AN AI SEGMENTER ON MEDICAL IMAGING FOR GEOMATICS APPLICATIONS CONSISTING OF A TWO-STATE PIPELINE, SNNS NETWORK AND WATERSHED ALGORITHM
Keywords: Artificial Intelligence, Neural Networks, Imaging, Geomatics, Segmentation
Abstract. As is well known, image segmentation is widely used in the fields of echocardiography and diagnostic and interventional radiology. The delineation of structural components of various organs from 2D images is a technique used in the medical field in order to identify intervention targets with increasing precision and accuracy. In recent decades, the automation of this task has been the subject of intensive research. In particular, to improve the segmentation of such images, investigations have focused on the use of neural networks, and in particular convolutional neural networks (CNNs).
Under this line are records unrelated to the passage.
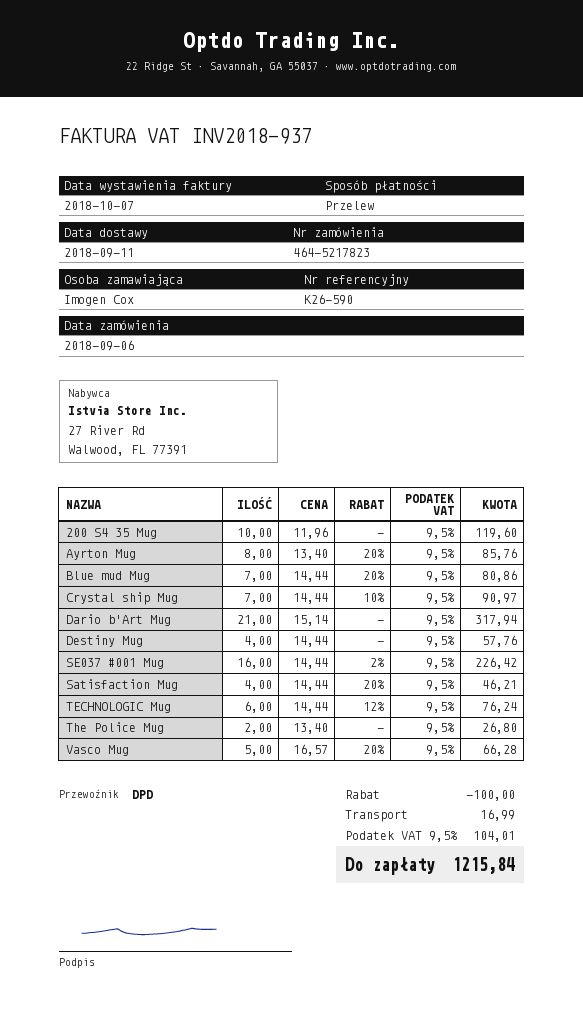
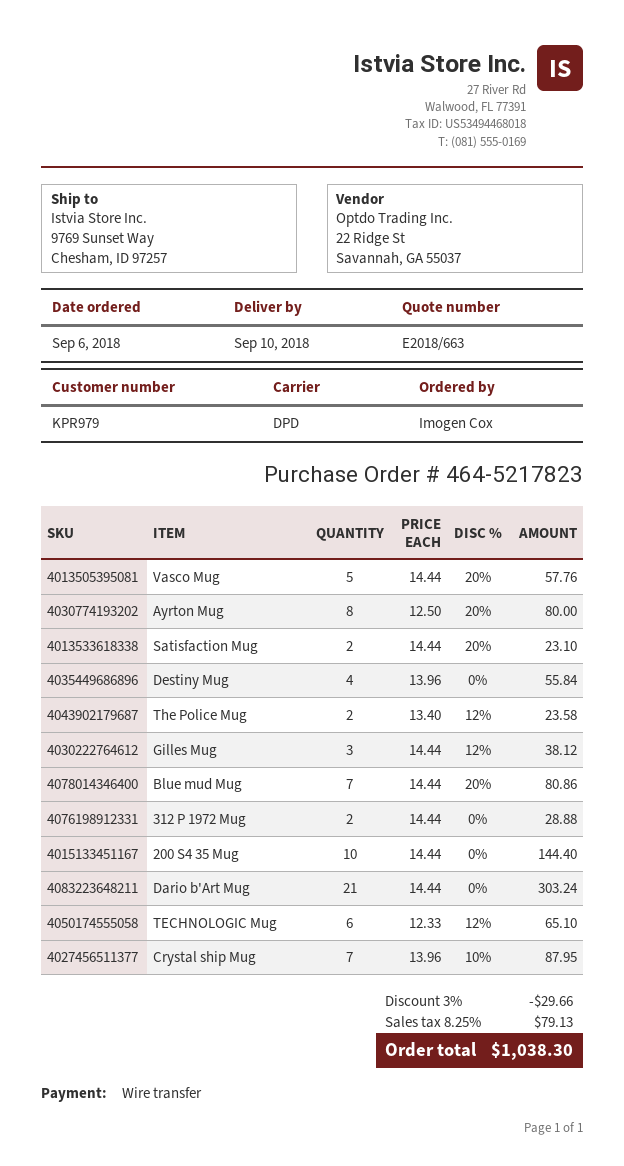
delivery date: 2018-09-11 -> 2018-09-10
200 S4 35 Mug: 10 x 11.96 = 119.60 -> 10 x 14.44 = 144.40
Ayrton Mug: 8 x 13.40 - 20% = 85.76 -> 8 x 12.50 - 20% = 80.00
Crystal ship Mug: 7 x 14.44 - 10% = 90.97 -> 7 x 13.96 - 10% = 87.95
Dario b'Art Mug: 21 x 15.14 = 317.94 -> 21 x 14.44 = 303.24
Destiny Mug: 4 x 14.44 = 57.76 -> 4 x 13.96 = 55.84
SE037 #001 Mug: 16 x 14.44 - 2% = 226.42 -> none
Satisfaction Mug: 4 x 14.44 - 20% = 46.21 -> 2 x 14.44 - 20% = 23.10
TECHNOLOGIC Mug: 6 x 14.44 - 12% = 76.24 -> 6 x 12.33 - 12% = 65.10
The Police Mug: 2 x 13.40 = 26.80 -> 2 x 13.40 - 12% = 23.58
Vasco Mug: 5 x 16.57 - 20% = 66.28 -> 5 x 14.44 - 20% = 57.76
Gilles Mug: none -> 3 x 14.44 - 12% = 38.12
312 P 1972 Mug: none -> 2 x 14.44 = 28.88
discount: 100.00 -> 29.66
shipping: 16.99 -> none
tax: 9.5% = 104.01 -> 8.25% = 79.13
total: 1215.84 -> 1038.30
However, most existing CNN-based methods can produce unsatisfactory segmentation masks without precise object boundaries (Wang, Chen, Ji, Fan & Ye Li, 2022); this is mainly due to the shadows and high noise in these images. To address the problem of automated image segmentation, this work proposes a pipeline technique with two stages (applied primarily to the echocardiographic domain): the first consisting of a Self-normalising Neural Networks (SNNs) performs image denoising, while the second applies a Watershed segmentation algorithm on the cleaned image. The latter is a technique successfully applied in geomatics and land surveying. The proposed methodology may be of interest both in the medical field and in the field of Geomatics where segmentation and classification operations are required in different application areas.